Selain itu, masyarakat pencari keadilan yang tidak memiliki biaya menunjuk advokat dan juga tidak terdaftar sebagai pengguna e-court, tidak akan bisa menikmati kemudahaan sistem elektronik ini. “Dalam hal pemeriksaan bukti surat dan saksi dalam persidangan perkara perdata akan kesulitan untuk konfirmasi dan verifikasi bukti, kecuali agenda pembuktian dilakukan secara tata muka,” ujarnya.

Transparansi tetap terjaga

Direktur Eksekutif Lembaga Kajian dan Advokasi Independensi Peradilan (LeIP) Liza Farihah menilai pada dasarnya e-court dan e-litigasi diharapkan mampu meningkatkan pelayanan pengadilan, para pihak akan menghemat waktu dan biaya saat melakukan pendaftaran perkara, meminimalisasi interaksi para pihak kepada majelis hakim dan panitera pengganti.

Namun, dia melihat sistem ini masih menemui beberapa kendala. Misalnya, akses internet kurang baik karena keterbatasan infrastruktur yang kurang memadai, SDM yang terbatas dan gagap teknologi. Misalnya, para pihak mengunggah dokumen yang sulit dibaca dan ditelaah seperti hasil scan yang kurang baik, gambar kurang jelas, dan lain-lain. “Untuk itu, perlu sosialisasi masif ke komunitas advokat, lembaga penegak hukum, dan instansi pemerintahan (sebagai pengguna e-court, red),” saran Liza.

Dia berharap sistem persidangan elektronik ini aspek transparansi dan akuntabilitas tetap terjaga dalam perkara perdata, agama, TUN meskipun sistem ini masih sebatas tukar menukar dokumen persidangan. Selain itu, sistem pembuktian sebaiknya dilakukan dalam persidangan konvensional (tatap muka). Sebab, titik berat transparansi ada di tahap pembuktian.

“E-litigasi bukan berarti memindahkan semua tahapan persidangan secara langsung menjadi video conference,” ujarnya. 

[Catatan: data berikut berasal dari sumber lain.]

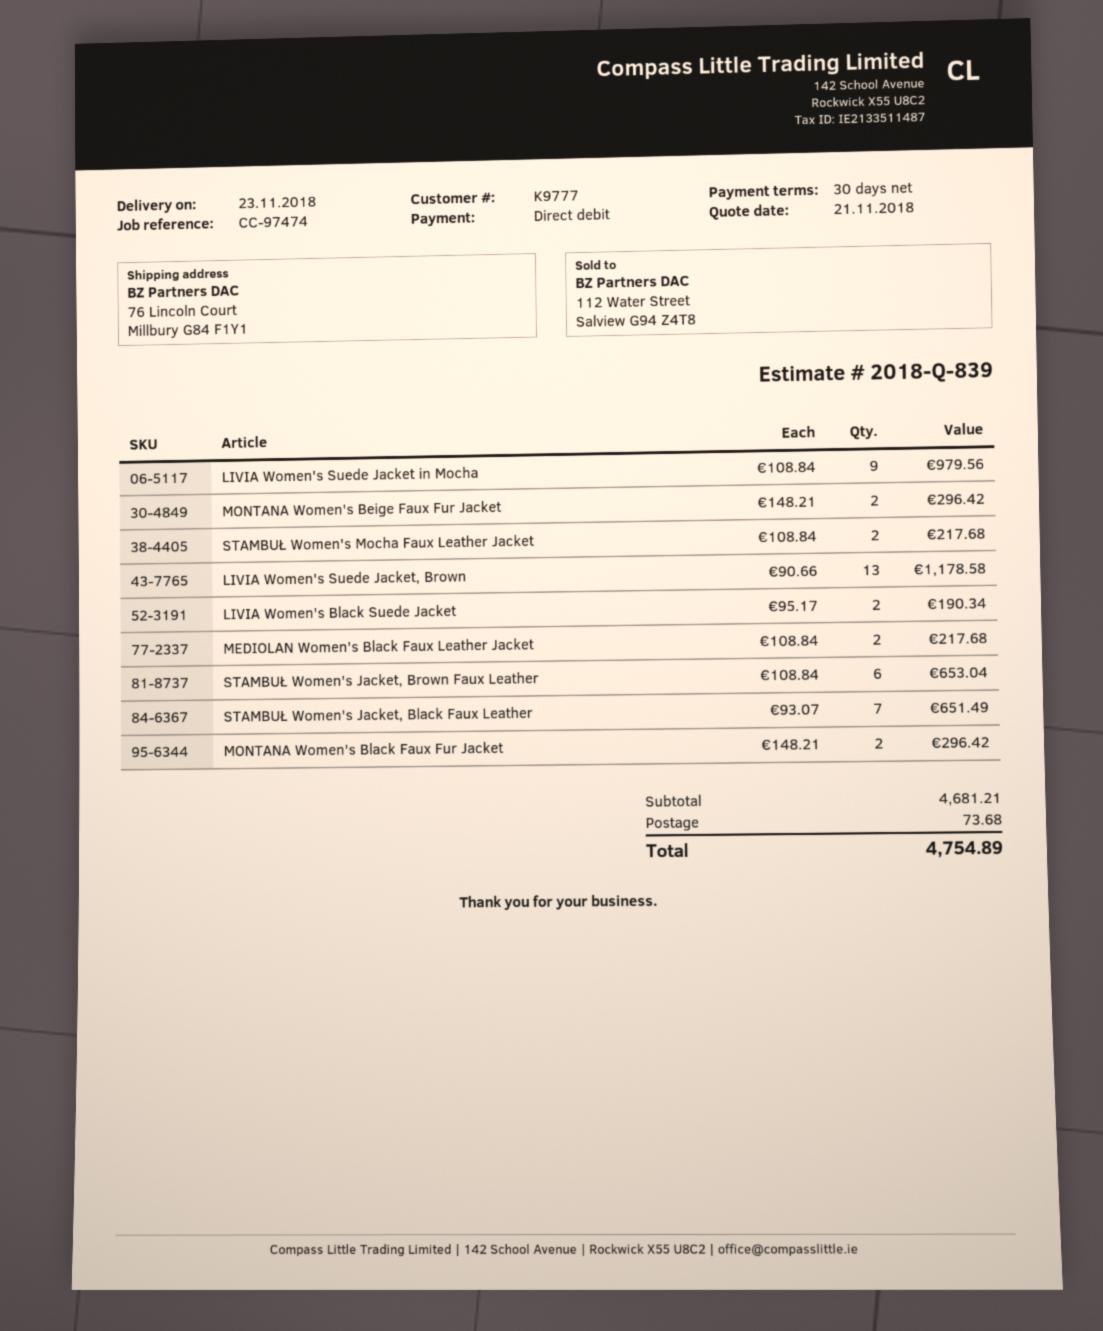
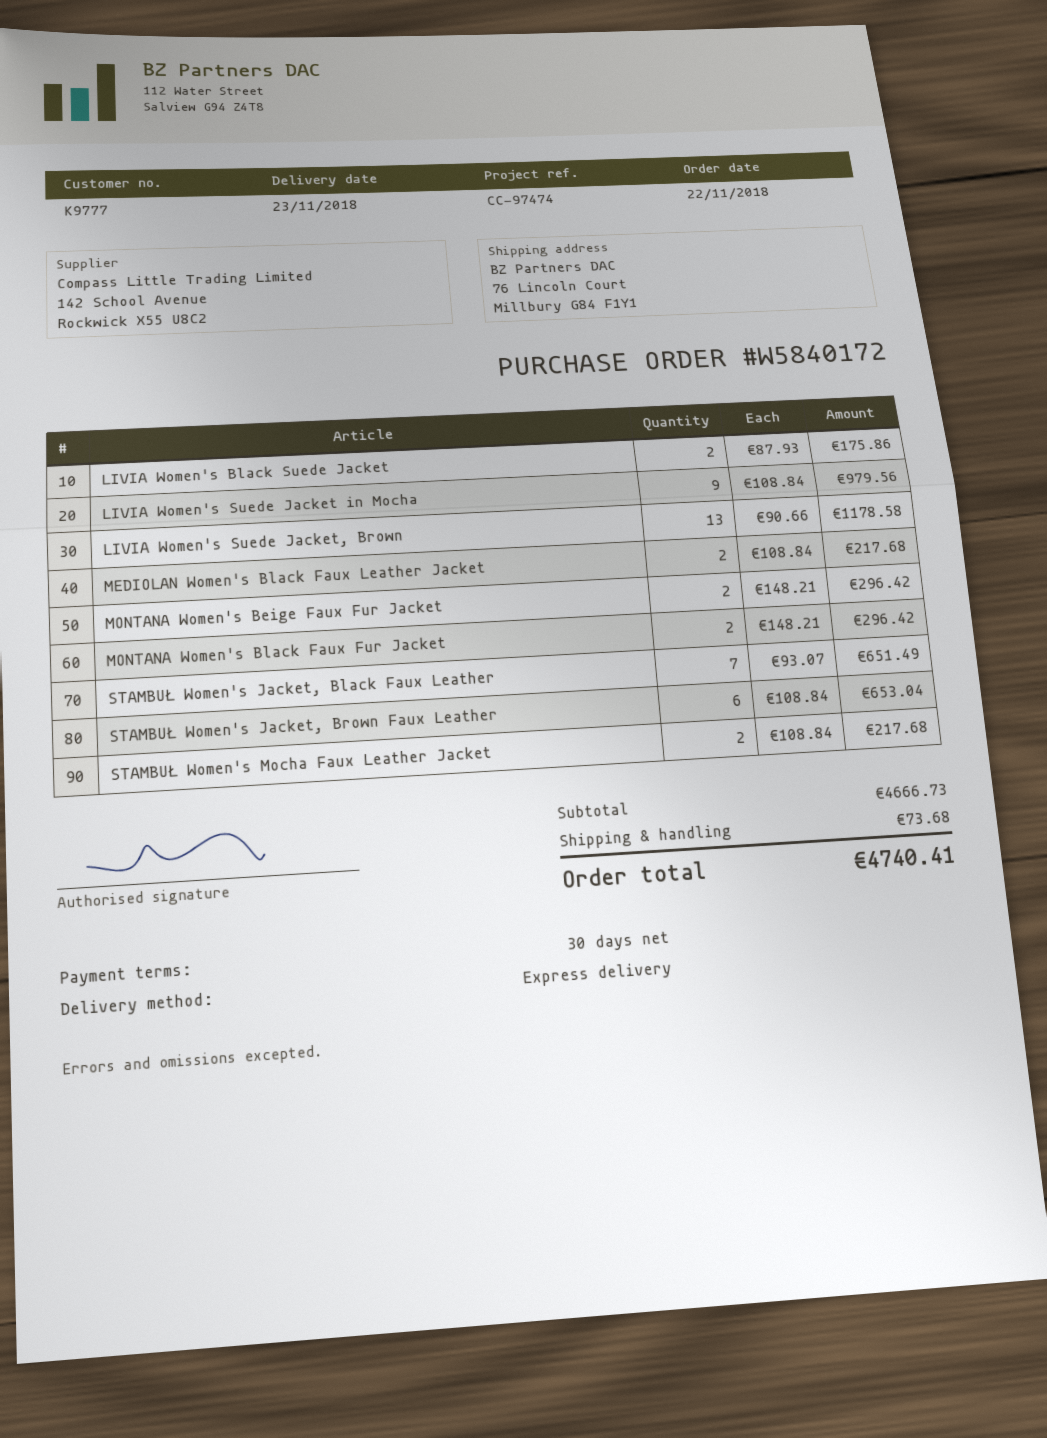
LIVIA Women's Black Suede Jacket: 2 x 95.17 = 190.34 -> 2 x 87.93 = 175.86
subtotal: 4681.21 -> 4666.73
total: 4754.89 -> 4740.41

Dia juga menyarankan agar terdapat hotline untuk e-court dan e-litigasi di setiap meja Pengadilan, berita acara sidang elektronik bisa diunggah ke SIPP untuk transparansi dan akuntabilitas. “Perlu ada shifting (perubahan/pergeseran, red) anggaran pengadilan untuk optimalisasi e-court dan e-litigasi.”